## How to complete this task
Every line below from the one with "font-size: 25px ->" through the one with "html: <div> <span>關鍵任務系統</span>" is to be repeated exactly, with no picture among them.

## Extracted material
┌──

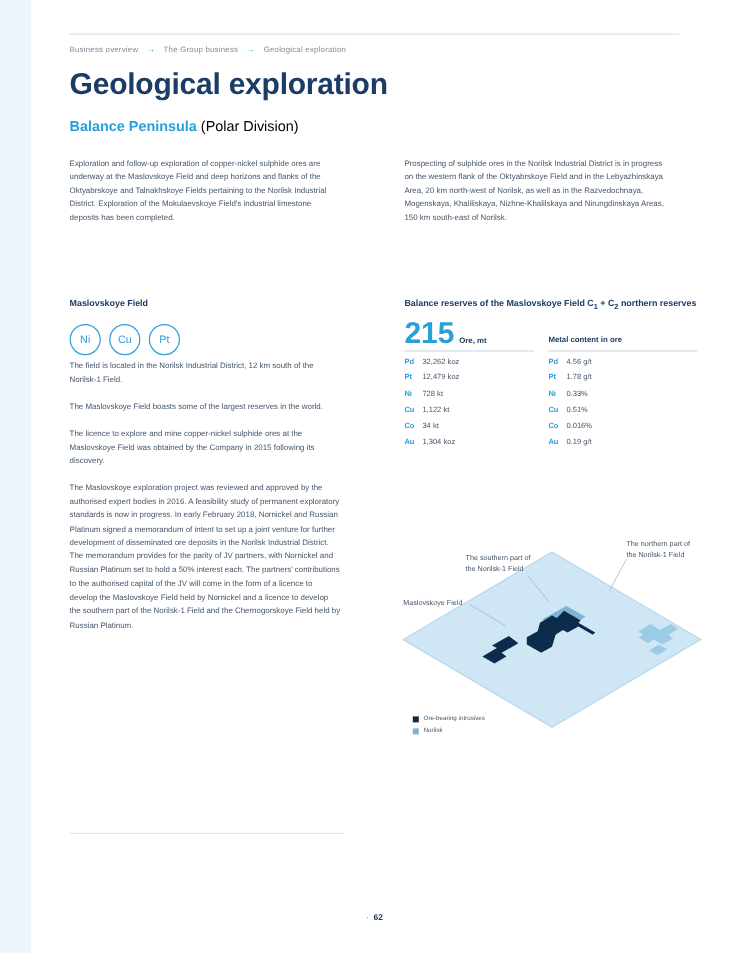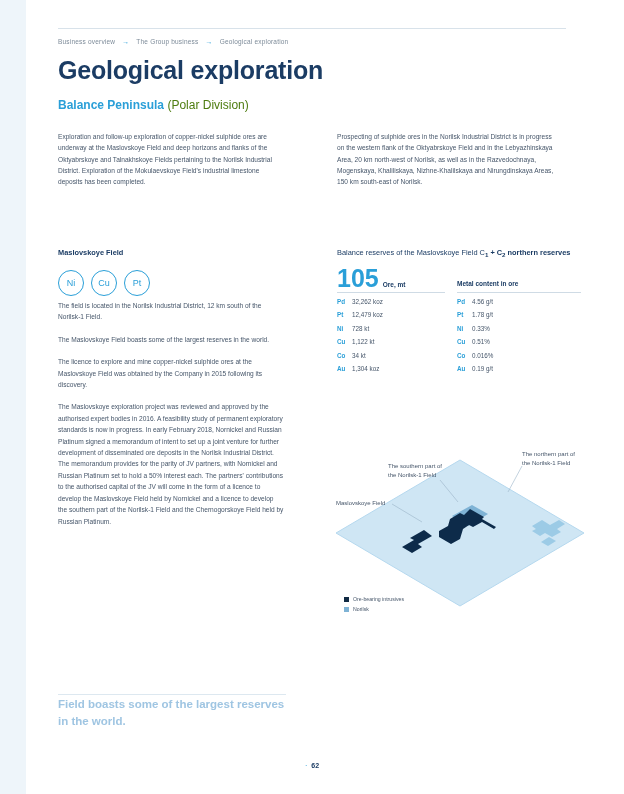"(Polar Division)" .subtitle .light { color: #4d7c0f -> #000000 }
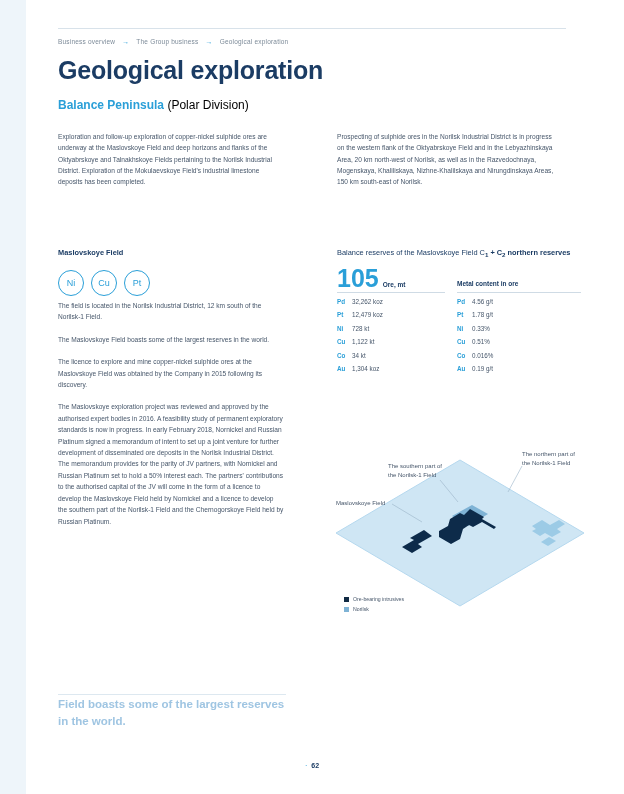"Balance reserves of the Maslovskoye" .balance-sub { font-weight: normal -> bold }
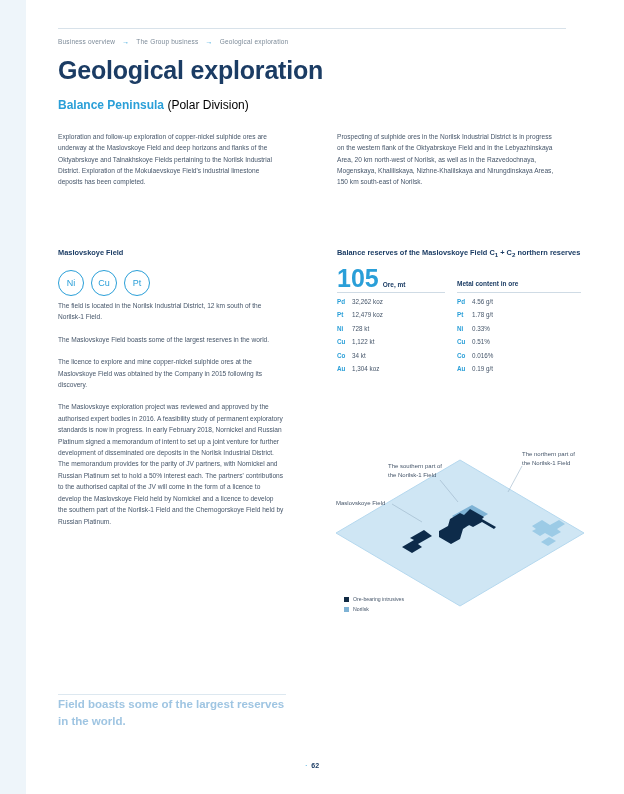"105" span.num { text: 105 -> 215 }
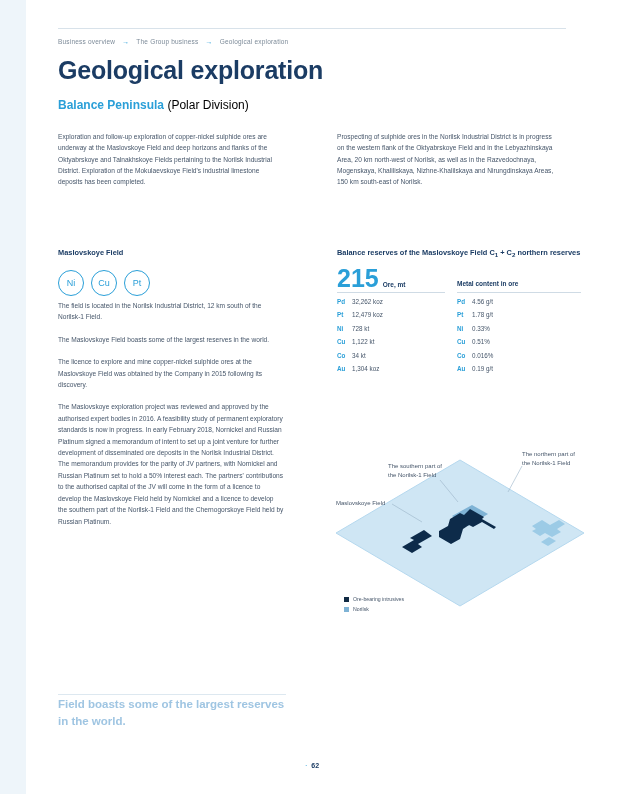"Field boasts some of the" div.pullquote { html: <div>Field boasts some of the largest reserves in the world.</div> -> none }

└──
┌──

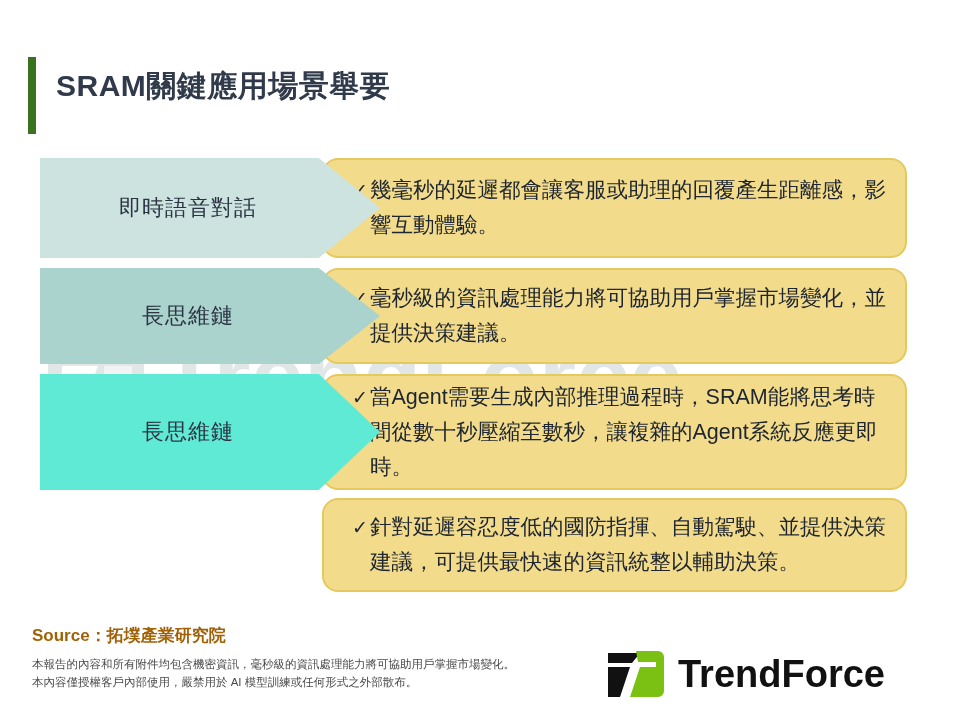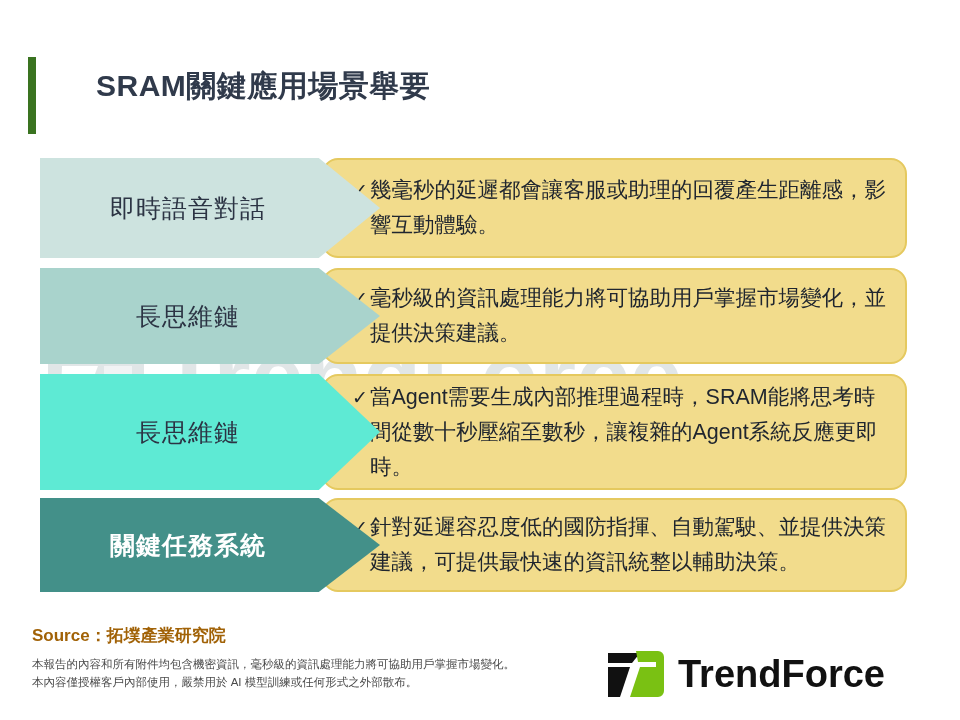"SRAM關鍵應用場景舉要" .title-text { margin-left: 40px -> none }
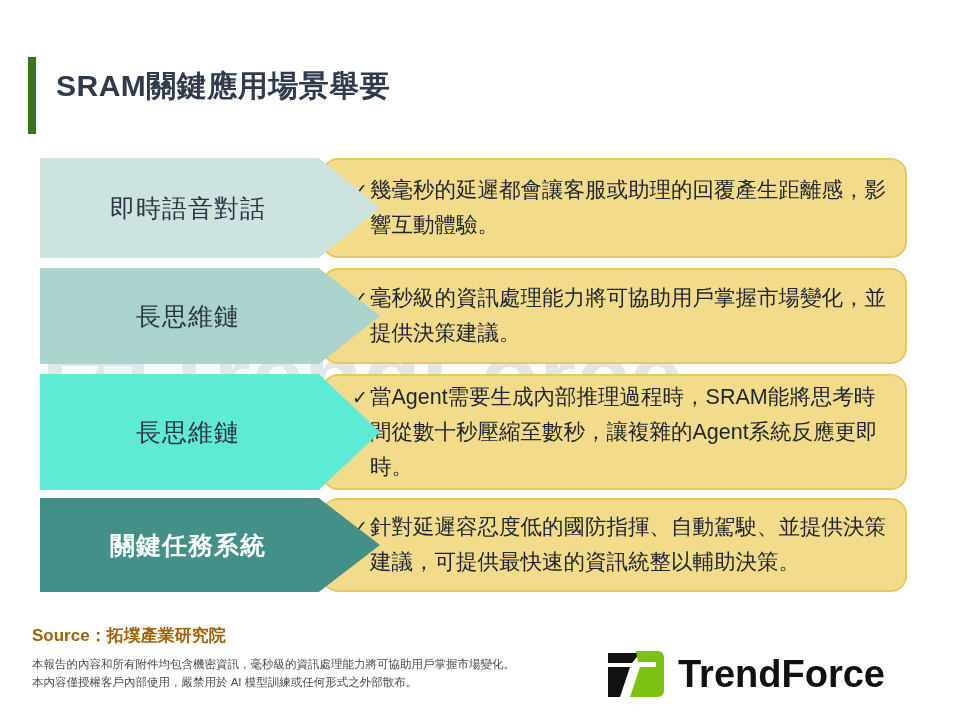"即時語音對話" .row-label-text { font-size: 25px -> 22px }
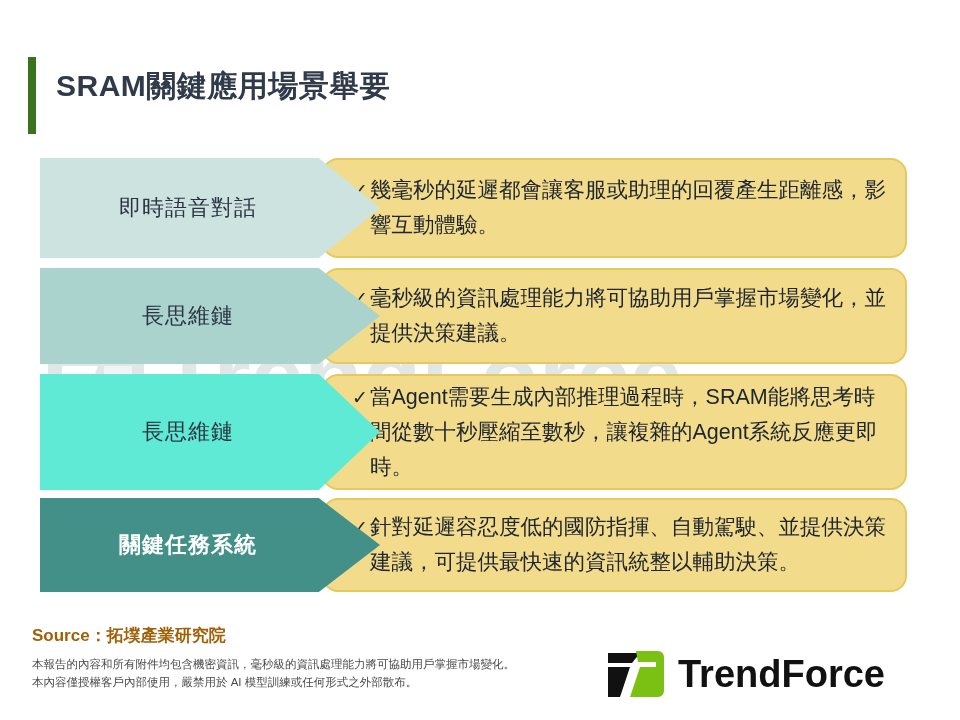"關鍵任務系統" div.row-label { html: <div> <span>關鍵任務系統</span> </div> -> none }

└──

## Written reply
"即時語音對話" .row-label-text { font-size: 25px -> 22px }
"關鍵任務系統" div.row-label { html: <div> <span>關鍵任務系統</span> </div> -> none }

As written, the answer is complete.